AI: the future of businesses


This article appears in the latest edition of Ambition Magazine, an award-winning Northern Ireland business magazine published by NI Chamber, in partnership with the Ulster Tatler Group.


AI (Artificial Intelligence) is one of the biggest technological leaps in history. Since ChatGPT was released in November 2022, there has been an explosive growth of generative AI tools available as well as the number of organisations now adopting AI in their everyday practices.


Northern Ireland is emerging as a potential hub for AI innovation, with the UK Government announcing a £18.9 million investment which will see the creation of a new Cyber-AI Hub at the Centre for Secure Information Technologies (CSIT) in Belfast. As well as creating jobs this is set to support the research and development of AI-enabled cyber security projects. While many businesses in Northern Ireland are now investing in the adoption of Al, it remains largely in the experimental phase.


AI’s potential is set to impact a range of industries. It promises to improve healthcare outcomes, optimise manufacturing processes, and enhance retail customer service by offering personalised assistance and streamlining shopping experiences. Across all sectors, AI capabilities are revolutionising business processes including automation of repetitive tasks, data analysis, supply chain optimisation, quality control, fraud detection, and improved security.


Different factors have led to a skills gap in many industries and AI adoption could be the answer to bridging this skills gap. By leveraging AI tools, businesses could alleviate this shortage of skilled workers by automating tasks and augmenting human capabilities. This could free up industry professionals to focus on tasks that add value and drive growth.


Al adoption poses several challenges for organisations – a key part of this is fear. From institutional fear of the unknown and resistance to change to employee concerns about adapting to new roles associated with AI. Overcoming these challenges requires a strategic approach to ensure AI is harnessed to best effect. Clear guidance and employee training on the best practices of Al adoption are key as is having a clear plan to safeguard sensitive data.

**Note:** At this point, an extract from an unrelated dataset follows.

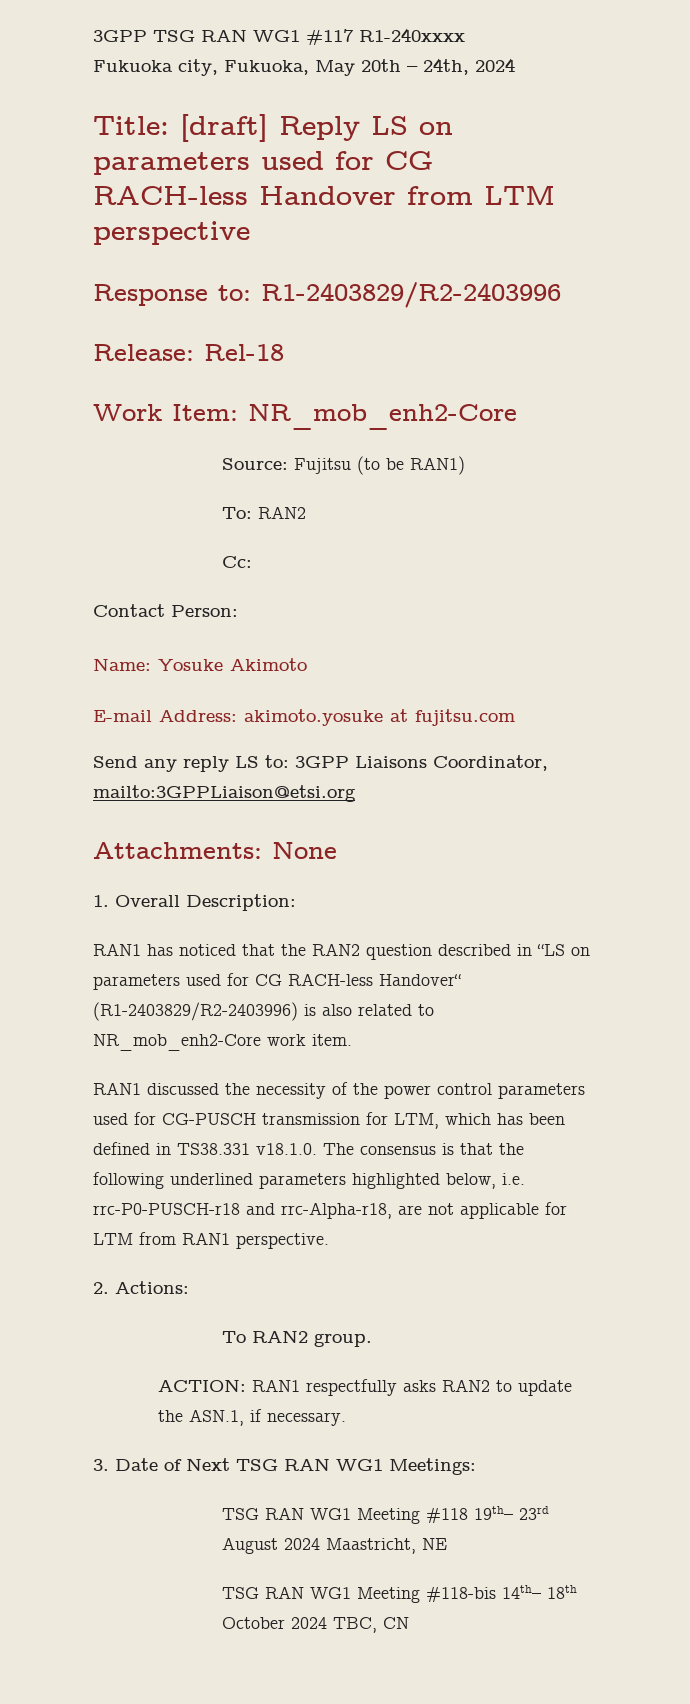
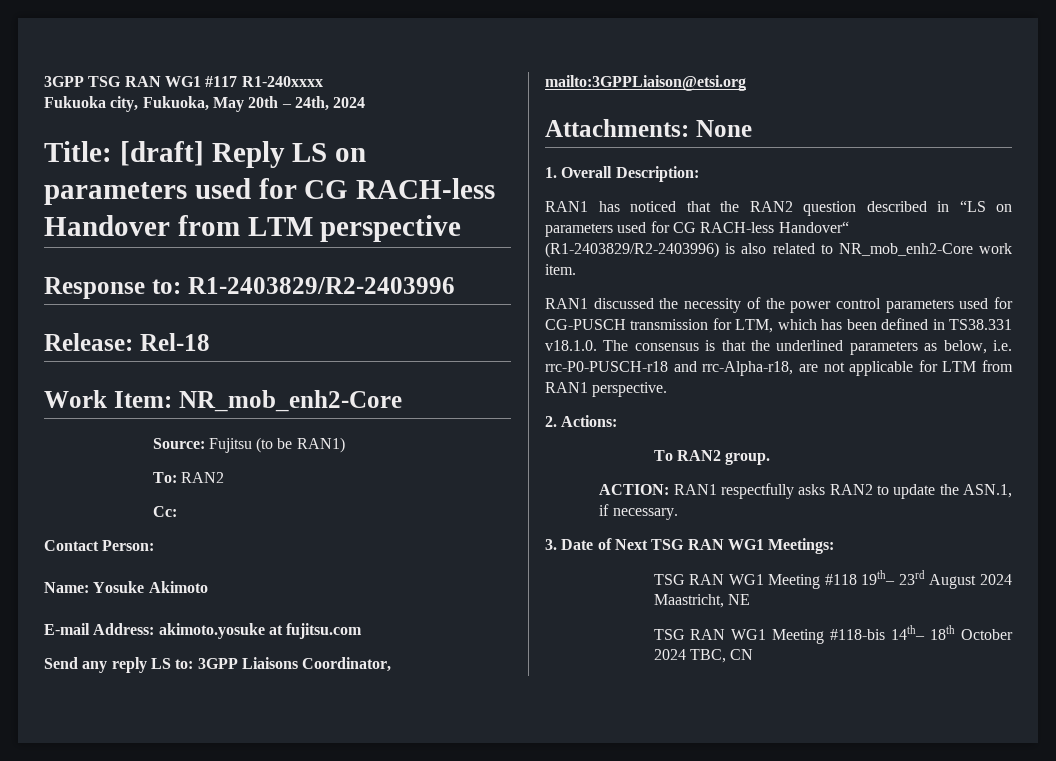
- RAN1 discussed the necessity of the power control parameters used for CG-PUSCH transmission for LTM, which has been defined in TS38.331 v18.1.0. The consensus is that the following underlined parameters highlighted below, i.e. rrc-P0-PUSCH-r18 and rrc-Alpha-r18, are not applicable for LTM from RAN1 perspective.
+ RAN1 discussed the necessity of the power control parameters used for CG-PUSCH transmission for LTM, which has been defined in TS38.331 v18.1.0. The consensus is that the underlined parameters as below, i.e. rrc-P0-PUSCH-r18 and rrc-Alpha-r18, are not applicable for LTM from RAN1 perspective.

Where data is concerned, AI can assist employees and organisations in analysing data more efficiently and accurately, leaving less risk for human error. However, this also comes with concerns about the inaccuracy of the data output delivered. AI is only as reliable as the data it is based on and if left unchecked, AI could amplify our own biases as humans. It is an area that must be explored cautiously when it comes to the accuracy and reliability of the information provided by AI. Generative AI workplace tools should be viewed as a complement to human expertise, not a replacement.


Few companies are fully prepared for the widespread use of AI, and it is still in an experimental phase. The widespread use of Al raises several ethical concerns around data privacy, security, policy, and workforce. This introduces potential risks such as misinformation, copyright infringement and harmful content. A well-defined strategy and commitment to responsible AI are crucial to mitigate risks and ensure ethical business practices.


As AI integration evolves into a strategic tool for growth and innovation, business leaders must contemplate the why and how of AI adoption. An initial assessment, such as those offered by Telefónica Tech, accompanied by a well-defined roadmap, can provide a clear direction. While AI and generative AI hold immense potential, its true power and safety lie in its collaboration with human expertise.